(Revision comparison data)
===

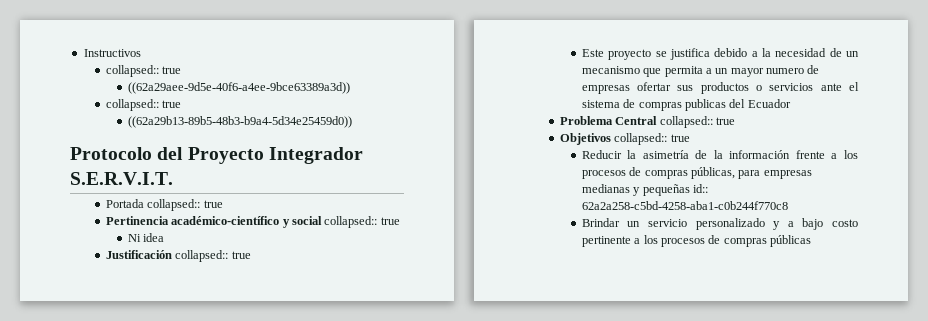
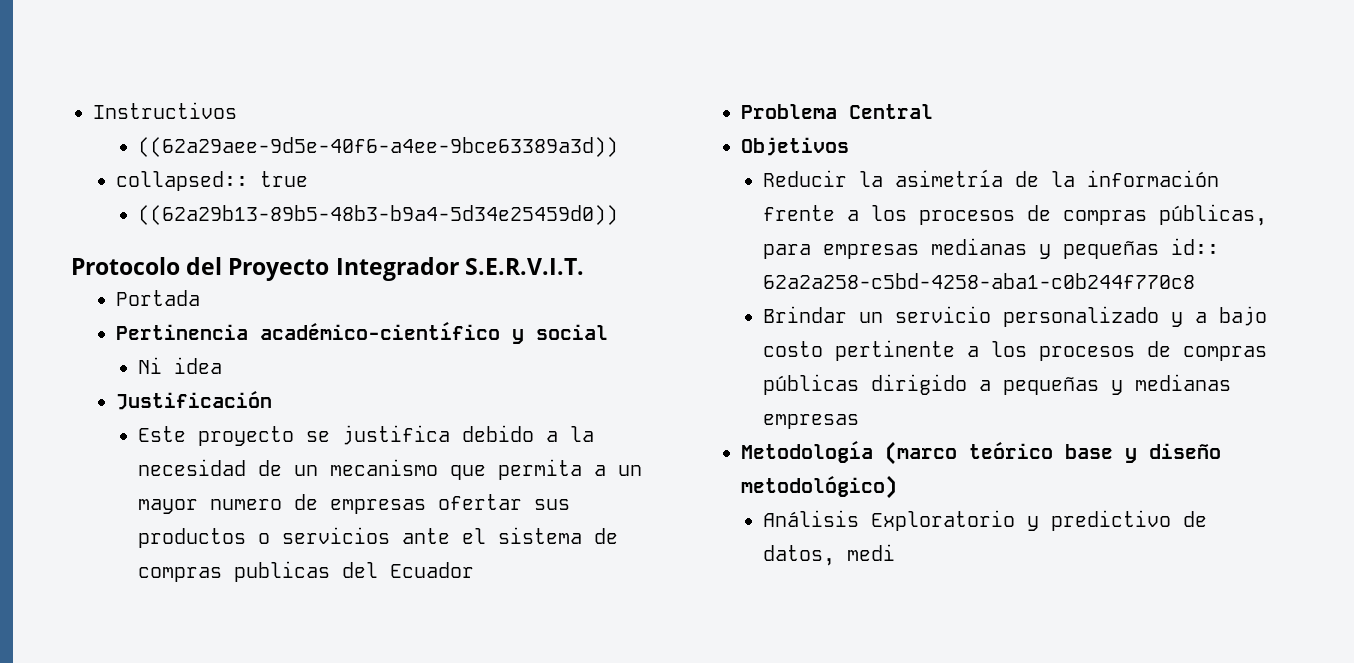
  Instructivos
- collapsed:: true
- Portada collapsed:: true
+ Portada
- Pertinencia académico-científico y social collapsed:: true
+ Pertinencia académico-científico y social
- Justificación collapsed:: true
+ Justificación
- Problema Central collapsed:: true
+ Problema Central
- Objetivos collapsed:: true
+ Objetivos
- Brindar un servicio personalizado y a bajo costo pertinente a los procesos de compras públicas
+ Brindar un servicio personalizado y a bajo costo pertinente a los procesos de compras públicas dirigido a pequeñas y medianas empresas
+ Metodología (marco teórico base y diseño metodológico)
+ Análisis Exploratorio y predictivo de datos, medi

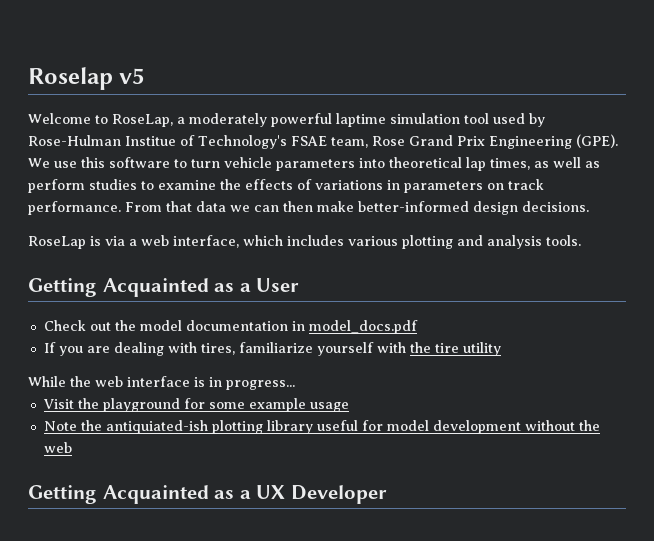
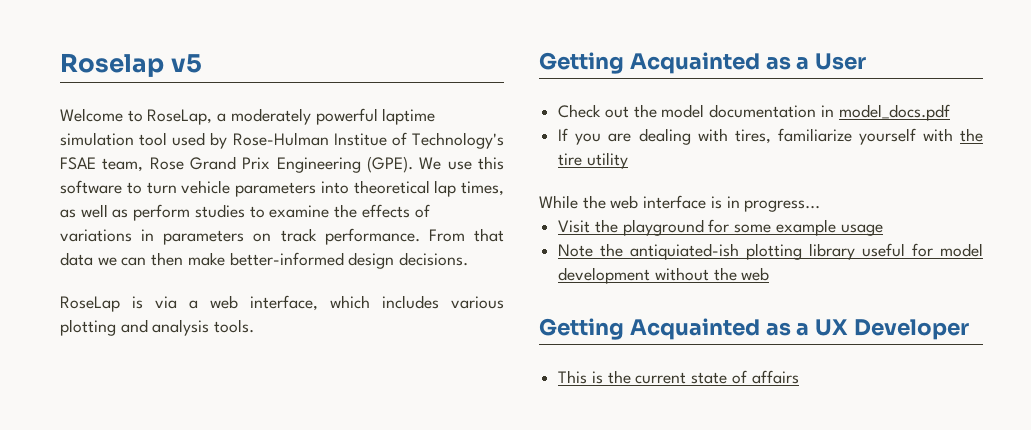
+ This is the current state of affairs

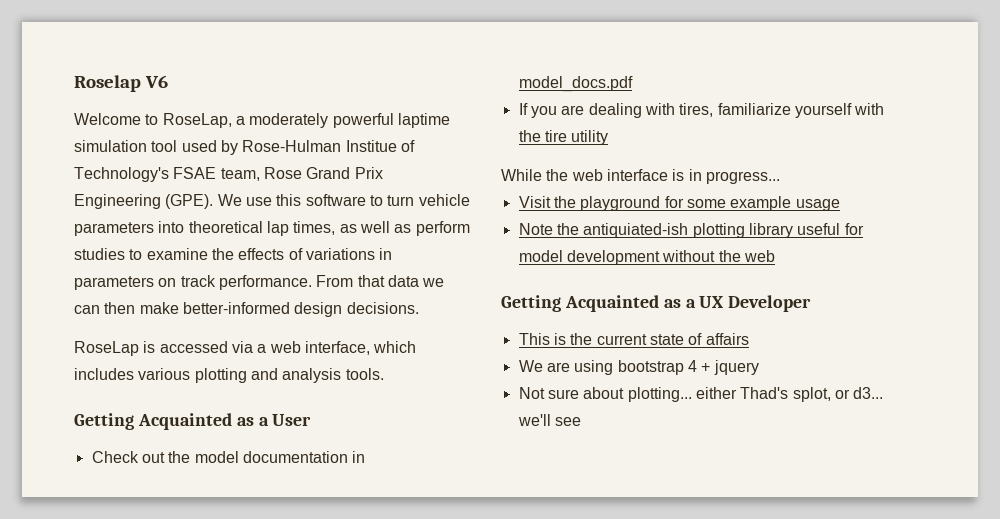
- Roselap v5
+ Roselap V6
- RoseLap is via a web interface, which includes various plotting and analysis tools.
+ RoseLap is accessed via a web interface, which includes various plotting and analysis tools.
+ We are using bootstrap 4 + jquery
+ Not sure about plotting... either Thad's splot, or d3... we'll see

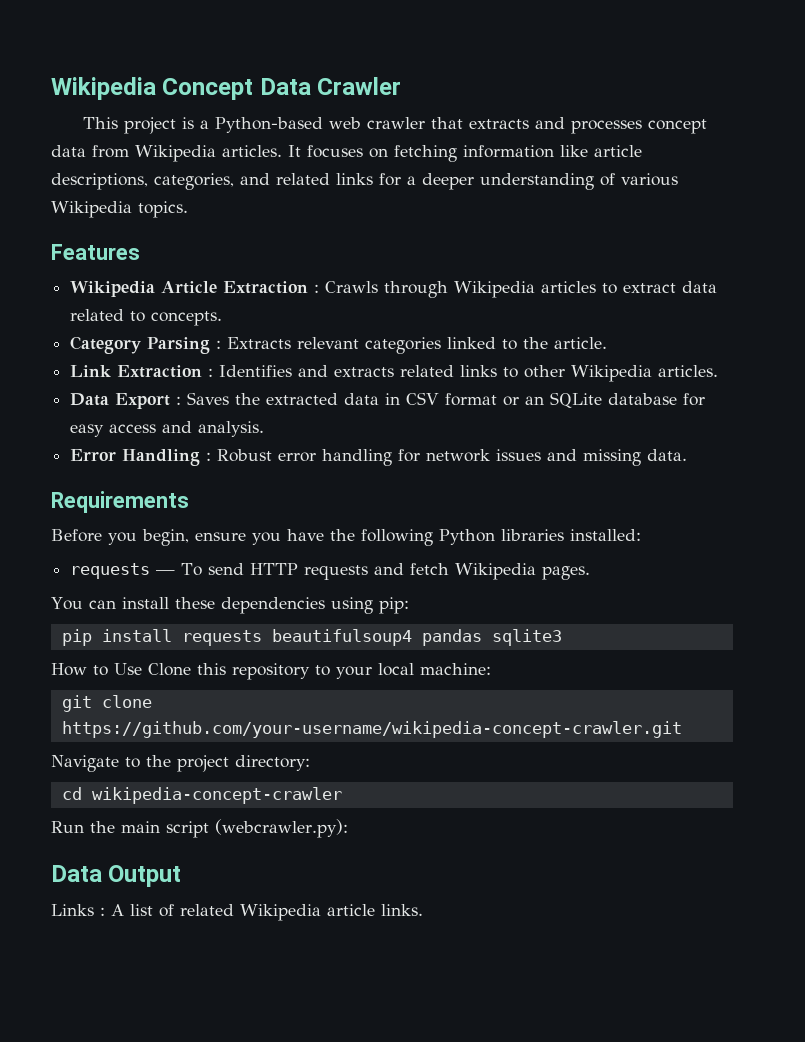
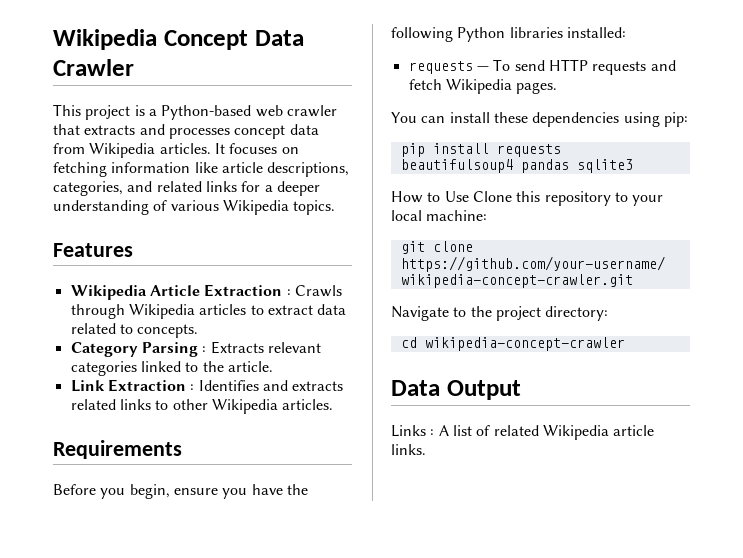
- Data Export : Saves the extracted data in CSV format or an SQLite database for easy access and analysis.
- Error Handling : Robust error handling for network issues and missing data.
- Run the main script (webcrawler.py):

===

→ Exercise objective
Print out the entries once more, unchanged. No pictures.

→ Exercise result
  Instructivos
- collapsed:: true
- Portada collapsed:: true
+ Portada
- Pertinencia académico-científico y social collapsed:: true
+ Pertinencia académico-científico y social
- Justificación collapsed:: true
+ Justificación
- Problema Central collapsed:: true
+ Problema Central
- Objetivos collapsed:: true
+ Objetivos
- Brindar un servicio personalizado y a bajo costo pertinente a los procesos de compras públicas
+ Brindar un servicio personalizado y a bajo costo pertinente a los procesos de compras públicas dirigido a pequeñas y medianas empresas
+ Metodología (marco teórico base y diseño metodológico)
+ Análisis Exploratorio y predictivo de datos, medi

+ This is the current state of affairs

- Roselap v5
+ Roselap V6
- RoseLap is via a web interface, which includes various plotting and analysis tools.
+ RoseLap is accessed via a web interface, which includes various plotting and analysis tools.
+ We are using bootstrap 4 + jquery
+ Not sure about plotting... either Thad's splot, or d3... we'll see

- Data Export : Saves the extracted data in CSV format or an SQLite database for easy access and analysis.
- Error Handling : Robust error handling for network issues and missing data.
- Run the main script (webcrawler.py):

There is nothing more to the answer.